Important personalitiesBack

Sir Robert Geoffrey Edwards27.9.1925

Wikipedia (24 Sep 2013, 15:15)

Sir Robert Geoffrey Edwards,  (27 September 1925 – 10 April 2013) was an English physiologist and pioneer in reproductive medicine and in-vitro fertilisation (IVF) in particular. Along with surgeon Patrick Steptoe, Edwards successfully pioneered conception through IVF, which led to the birth of Louise Brown  on 25 July 1978. This was achieved with the drug Pergonal which was already used for ovarian follicular stimulation in infertile women. It was developed by Serono, the global biotechnology business built by three generations of the Bertarelli family. He was awarded the 2010 Nobel Prize in Physiology or Medicine "for the development of in vitro fertilization".


Early career

Edwards was born in Batley, Yorkshire. He attended The Henry Box School in Witney. After finishing Manchester Central High School on Whitworth Street in central Manchester, he served in the British Army, and then completed his undergraduate studies in biology at the Bangor University. He studied at the Institute of Animal Genetics and Embryology at Edinburgh University, where he was awarded a PhD in 1955. After a year as a research fellow at the California Institute of Technology he joined the scientific staff of the National Institute for Medical Research at Mill Hill. After a further year at the University of Glasgow, in 1963 he moved to the University of Cambridge as Ford Foundation Research Fellow at the Department of Physiology, and a member of Churchill College, Cambridge. He was appointed Reader in physiology in 1969.


Human fertilisation

Circa 1960 Edwards started to study human fertilisation, and he continued his work at Cambridge, laying the groundwork for his later success. In 1968 he was able to achieve fertilisation of a human egg in the laboratory and started to collaborate with Patrick Steptoe, a gynecologic surgeon from Oldham. Edwards developed human culture media to allow the fertilisation and early embryo culture, while Steptoe utilized laparoscopy to recover ovocytes from patients with tubal infertility. Their attempts met significant hostility and opposition, including a refusal of the Medical Research Council to fund their research and a number of lawsuits. Additional historical information on this controversial era in the development of IVF has been published.

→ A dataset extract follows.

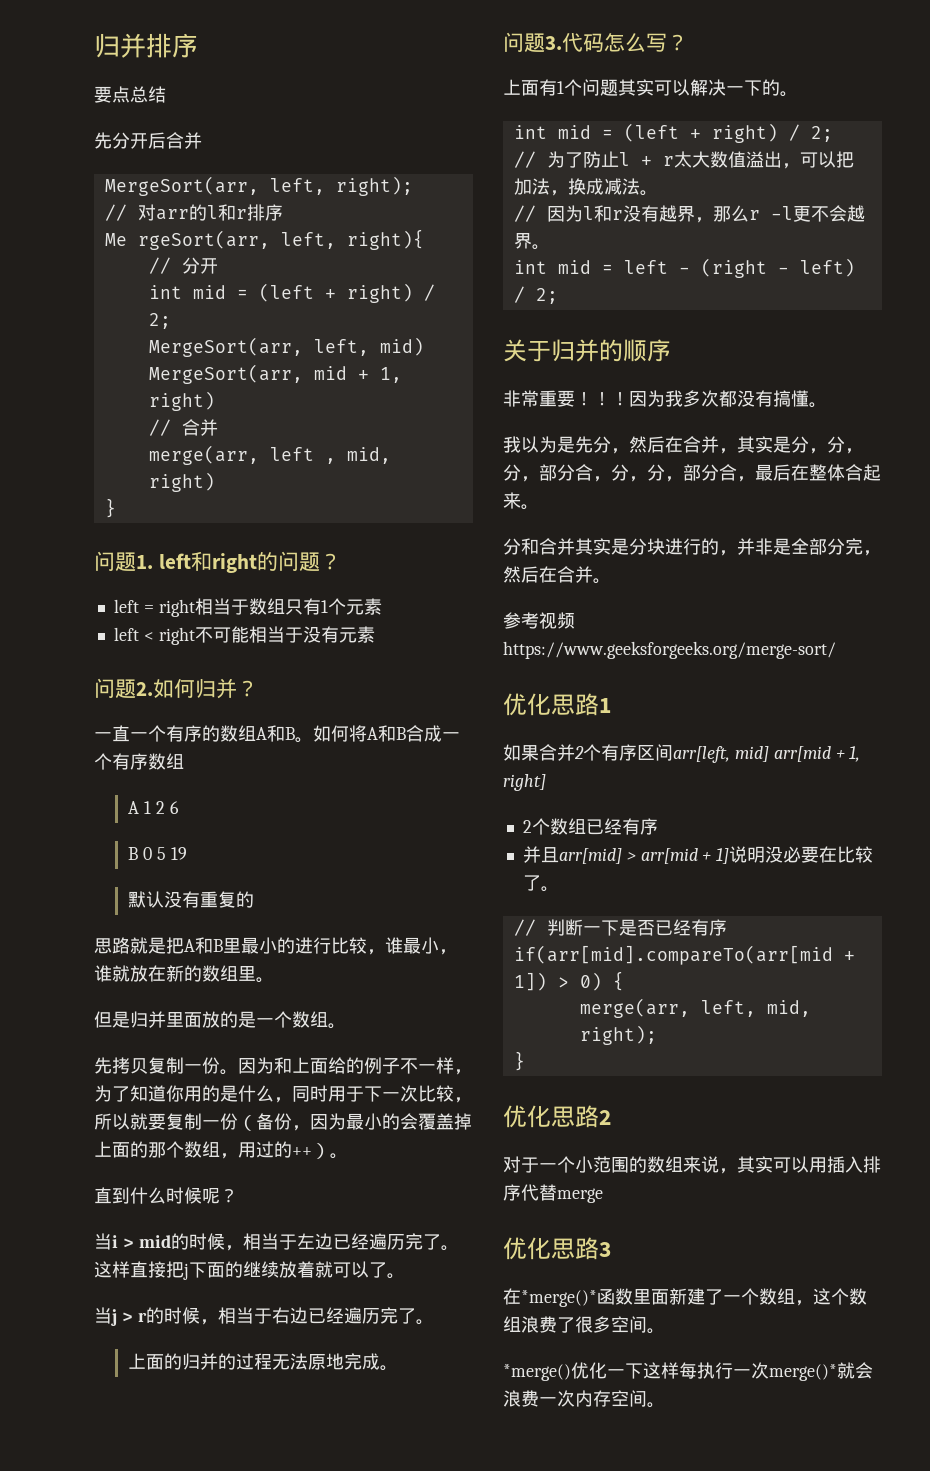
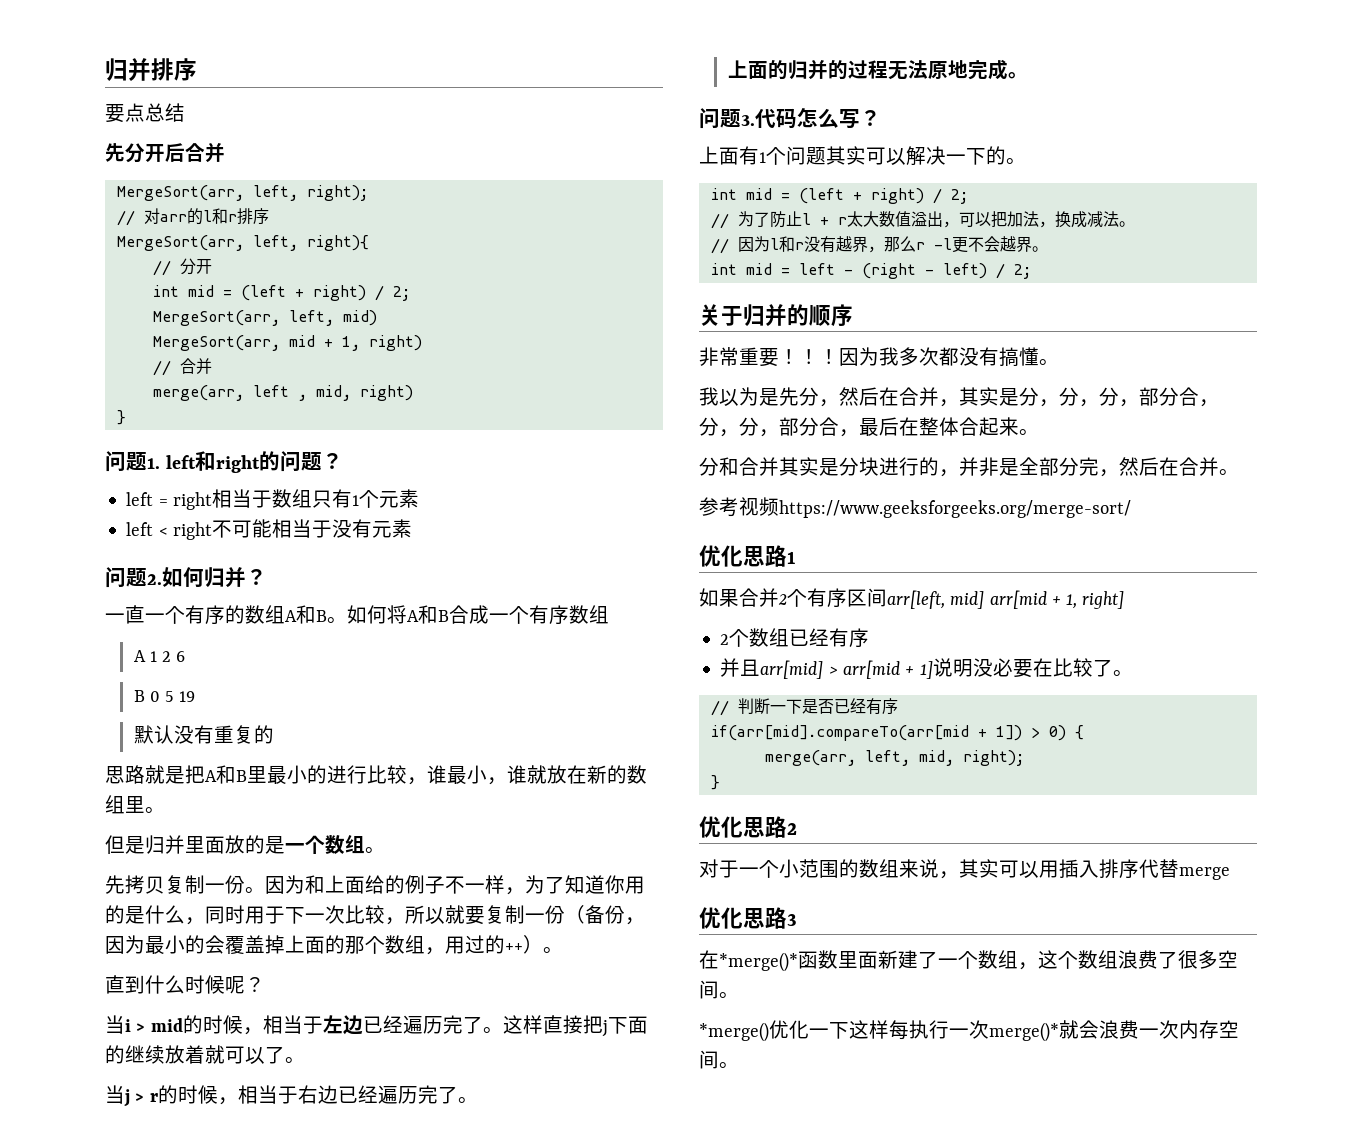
[104,230,270,250] Me rgeSort(arr, -> [116,235,244,251] MergeSort(arr,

The birth of Louise Brown, the world's first 'test-tube baby', at 11:47 pm on 25 July 1978 at the Oldham General Hospital made medical history: in vitro fertilisation meant a new way to help infertile couples who formerly had no possibility of having a baby.

Refinements in technology have increased pregnancy rates and it is estimated that in 2010 about 4 million children have been born by IVF, with approximately 170,000 coming from donated oocyte and embryos. Their breakthrough laid the groundwork for further innovations such as intracytoplasmatic sperm injection ICSI, embryo biopsy (PGD), and stem cell research.

Edwards and Steptoe founded the Bourn Hall Clinic as a place to advance their work and train new specialists. Steptoe died in 1988. Edwards continued on in his career as a scientist and an editor of medical journals.